What Is the Difference Between a Type I and Type II Error?
Type I and type II errors occur during statistical hypothesis testing. While the type I error (a false positive) rejects a null hypothesis when it is, in fact, correct, the type II error (a false negative) fails to reject a false null hypothesis. For example, a type I error would convict someone of a crime when they are actually innocent. A type II error would acquit a guilty individual when they are guilty of a crime.
What Is a Null Hypothesis?
A null hypothesis occurs in statistical hypothesis testing. It states that no relationship exists between two data sets or populations. When a null hypothesis is accurate and rejected, the result is a false positive or a type I error. When it is false and fails to be rejected, a false negative occurs. This is also referred to as a type II error.

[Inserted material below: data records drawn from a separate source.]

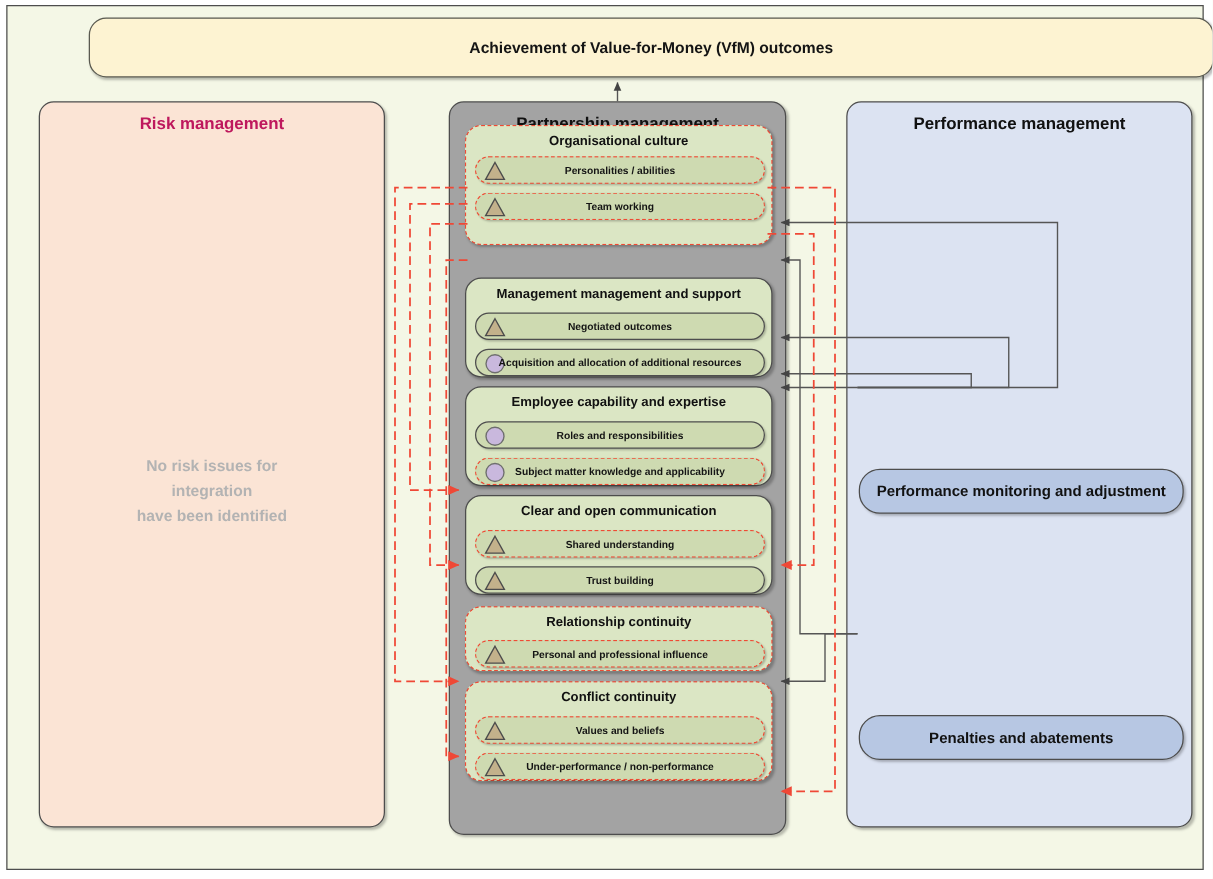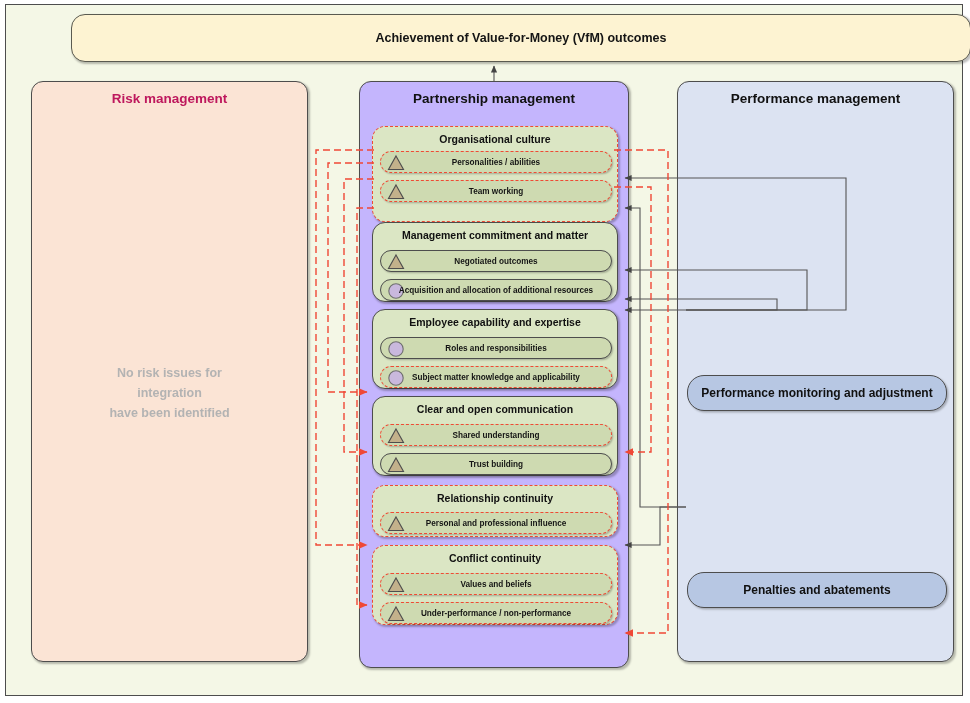--- a/index.html
+++ b/index.html
@@ -29,7 +29,7 @@
   #risk .note{position:absolute;left:0;top:281px;width:100%;text-align:center;
         font-weight:bold;font-size:12.5px;line-height:20px;color:#b3b3b3;}
 
-  #part{left:359px;top:81px;width:270px;height:587px;background:#c4b5fd;
+  #part{left:359px;top:81px;width:270px;height:587px;background:#a3a3a3;
         border:1.2px solid #4d4d4d;border-radius:12px;
         box-shadow:1.5px 1.5px 2px rgba(0,0,0,.25);}
   #part>.ttl{position:absolute;left:0;top:9px;width:100%;text-align:center;

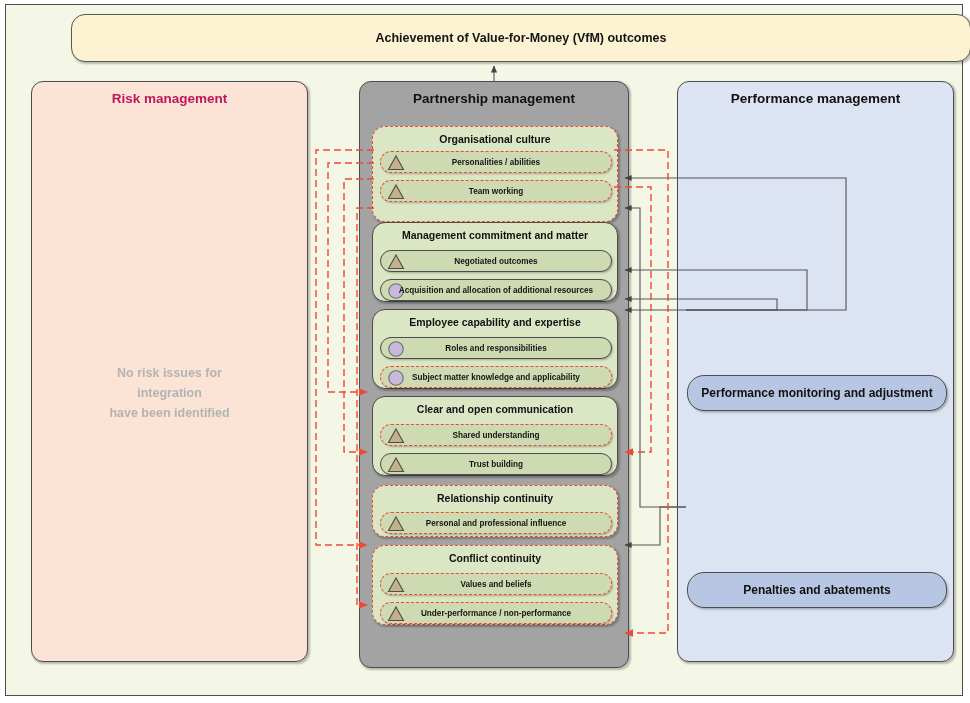--- a/index.html
+++ b/index.html
@@ -89,7 +89,7 @@
   <div id="part" class="box">
     <div class="ttl">Partnership management</div>
     <div id="grps">
-        <div class="grp hl" style="top: 44px; height: 96px; padding-left: 15px;">
+        <div class="grp hl" style="top: 18px; height: 96px; padding-left: 15px;">
           <div class="ghd">Organisational culture</div>
           <div class="item hl" style="top: 24px;">
             <span class="ico"><svg width="18" height="18" viewBox="0 0 18 18">

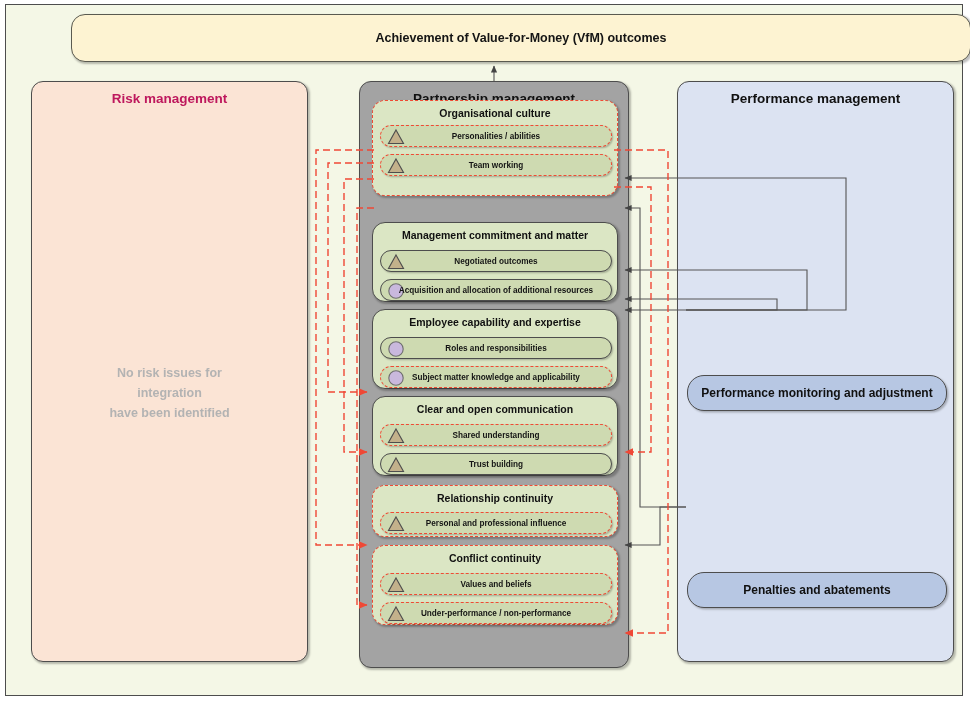--- a/index.html
+++ b/index.html
@@ -111,7 +111,7 @@
           </div>
         </div>
         <div class="grp" style="top: 140px; height: 80px;">
-          <div class="ghd">Management commitment and matter</div>
+          <div class="ghd">Management management and support</div>
           <div class="item" style="top: 27px;">
             <span class="ico"><svg width="18" height="18" viewBox="0 0 18 18">
                 <path d="M9 2 L16.5 15.5 L1.5 15.5 Z" fill="#c3b18b" stroke="#4d4d4d" stroke-width="1.1"></path>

What’s the Difference Between a Type I Error and a False Positive?
A type I error is often called a false positive. This occurs when the null hypothesis is rejected even though it’s correct. The rejection takes place because of the assumption that there is no relationship between the data sets and the stimuli. As such, the outcome is assumed to be incorrect.
The Bottom Line
Hypothesis testing is a form of testing that uses data sets to either accept or determine a specific outcome using a null hypothesis. We often use hypothesis testing in different areas of life, such as making investment decisions or deciding the fate of a person in a criminal trial. Sometimes, the result may be a type I error, which is the incorrect rejection of the null hypothesis even when it is true.